◆ Entries supplied ◆
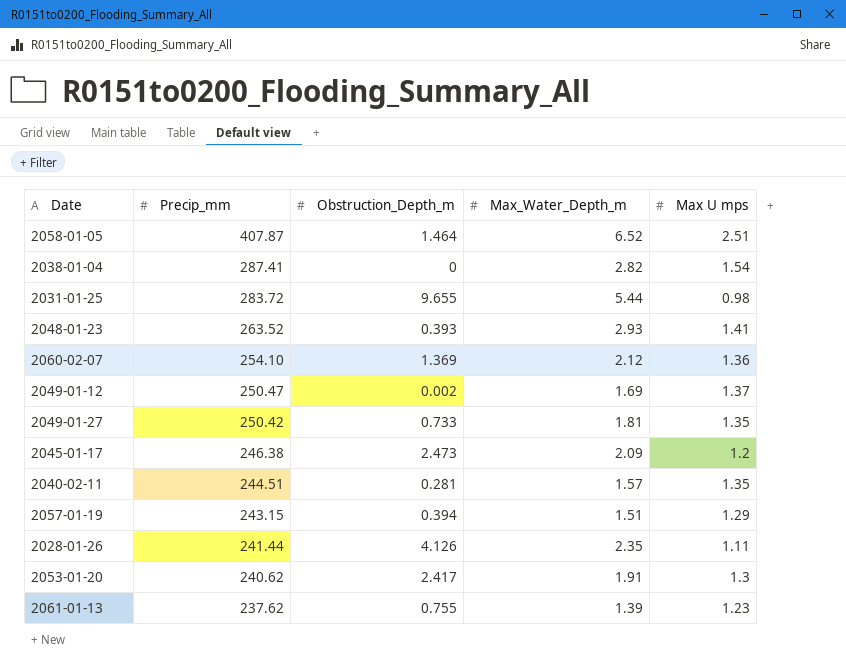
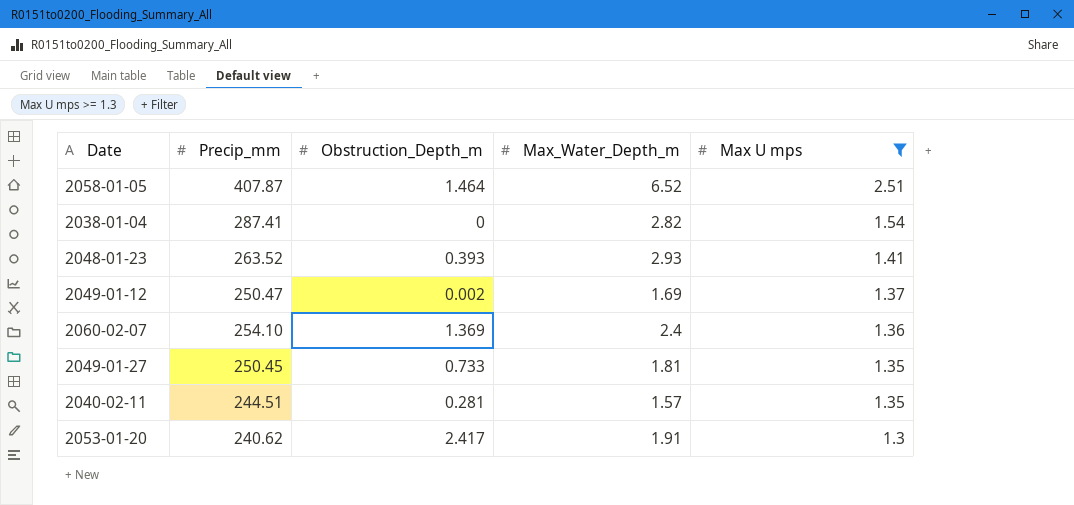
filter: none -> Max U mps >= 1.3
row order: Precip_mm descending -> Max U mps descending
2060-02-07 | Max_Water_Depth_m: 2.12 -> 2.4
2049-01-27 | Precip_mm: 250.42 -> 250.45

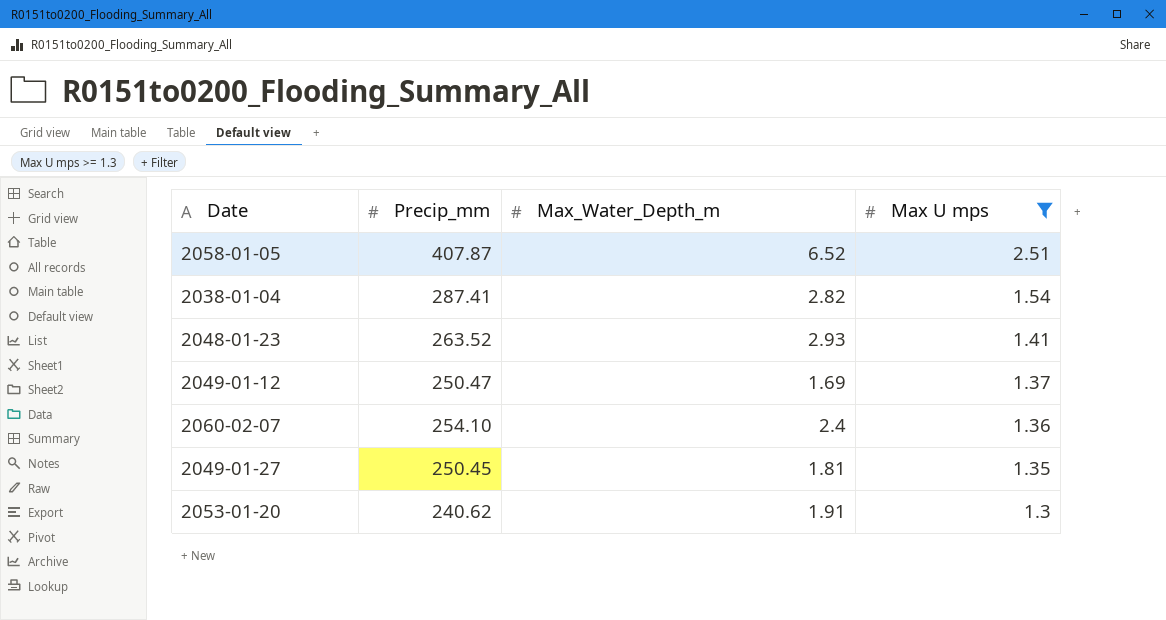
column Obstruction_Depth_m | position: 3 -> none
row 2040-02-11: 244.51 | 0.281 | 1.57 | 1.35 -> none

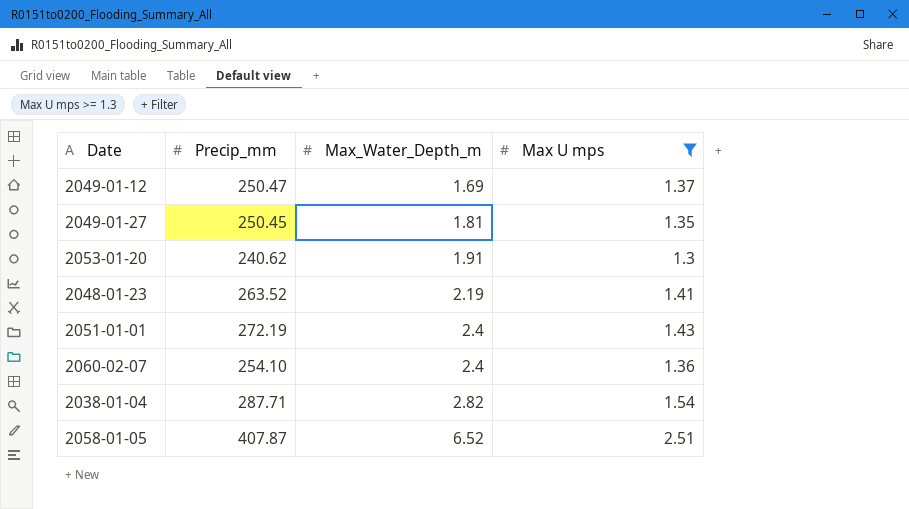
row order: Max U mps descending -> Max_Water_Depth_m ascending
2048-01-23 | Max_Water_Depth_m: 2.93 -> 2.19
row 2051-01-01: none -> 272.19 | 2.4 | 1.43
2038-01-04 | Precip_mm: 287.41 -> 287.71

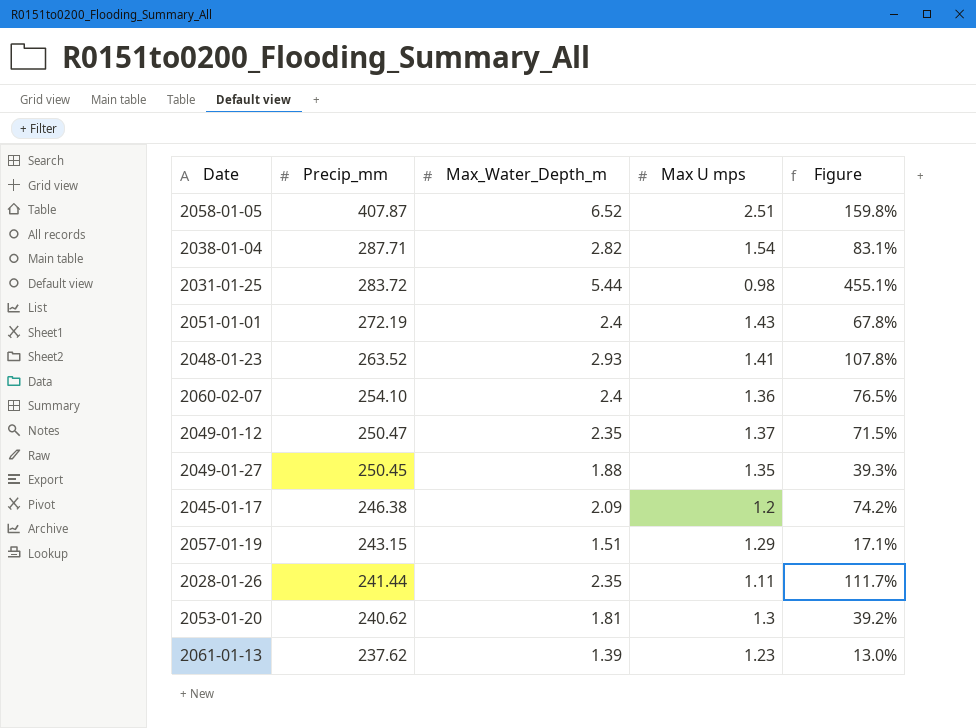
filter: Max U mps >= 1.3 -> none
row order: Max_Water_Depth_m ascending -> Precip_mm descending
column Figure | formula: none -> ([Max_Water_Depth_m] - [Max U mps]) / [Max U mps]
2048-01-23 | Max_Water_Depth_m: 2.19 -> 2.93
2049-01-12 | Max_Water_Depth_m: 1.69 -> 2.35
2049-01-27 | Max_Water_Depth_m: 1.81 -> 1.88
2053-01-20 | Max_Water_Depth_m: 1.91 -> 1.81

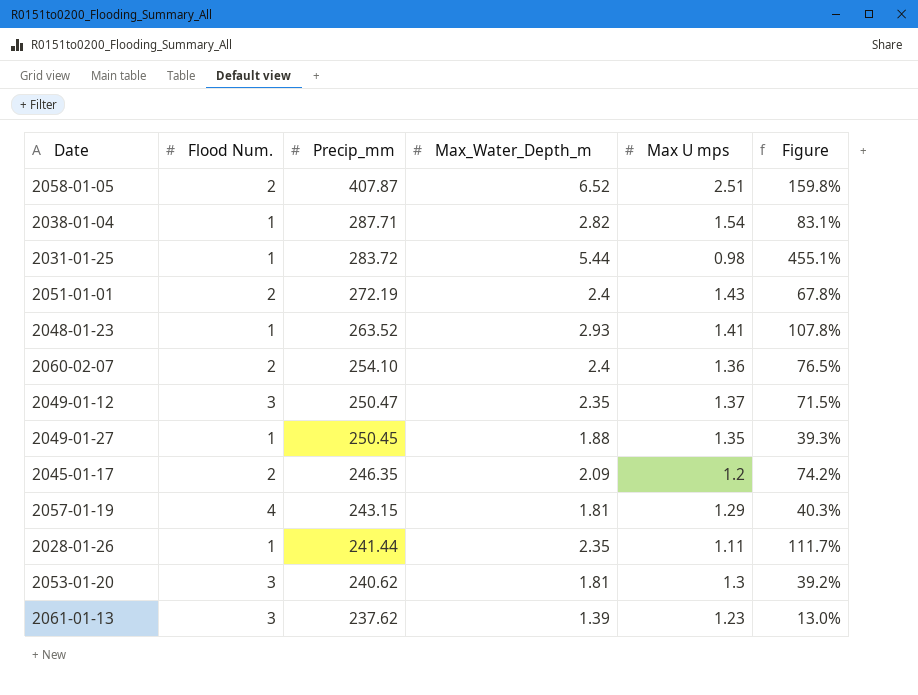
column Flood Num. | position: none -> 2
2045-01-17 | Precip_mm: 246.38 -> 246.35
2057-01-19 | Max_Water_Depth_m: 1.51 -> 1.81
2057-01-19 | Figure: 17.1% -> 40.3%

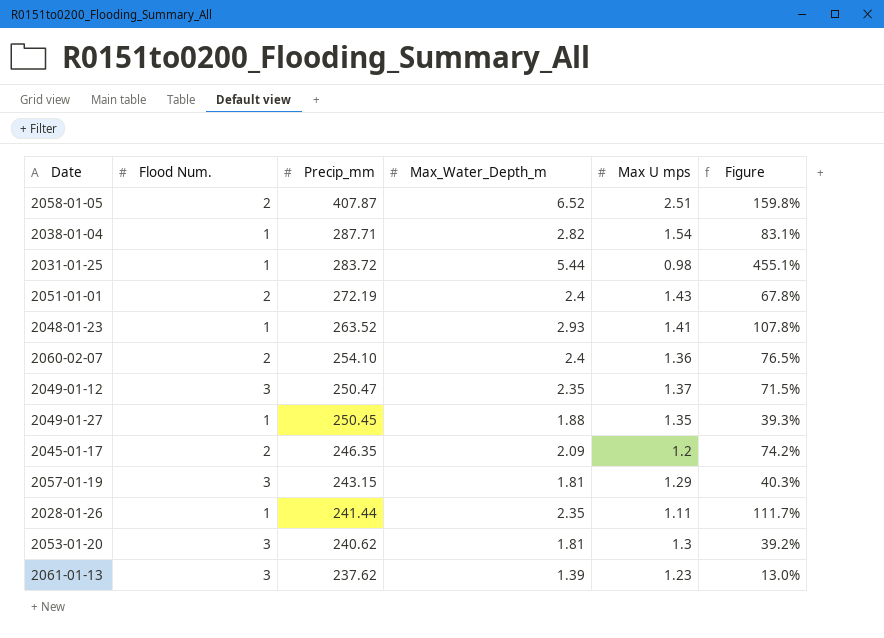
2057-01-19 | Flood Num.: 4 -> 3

◆ Task objective ◆
Look through the entries above. Copy out every line holding the word "ascending".

◆ Your solution ◆
row order: Max U mps descending -> Max_Water_Depth_m ascending
row order: Max_Water_Depth_m ascending -> Precip_mm descending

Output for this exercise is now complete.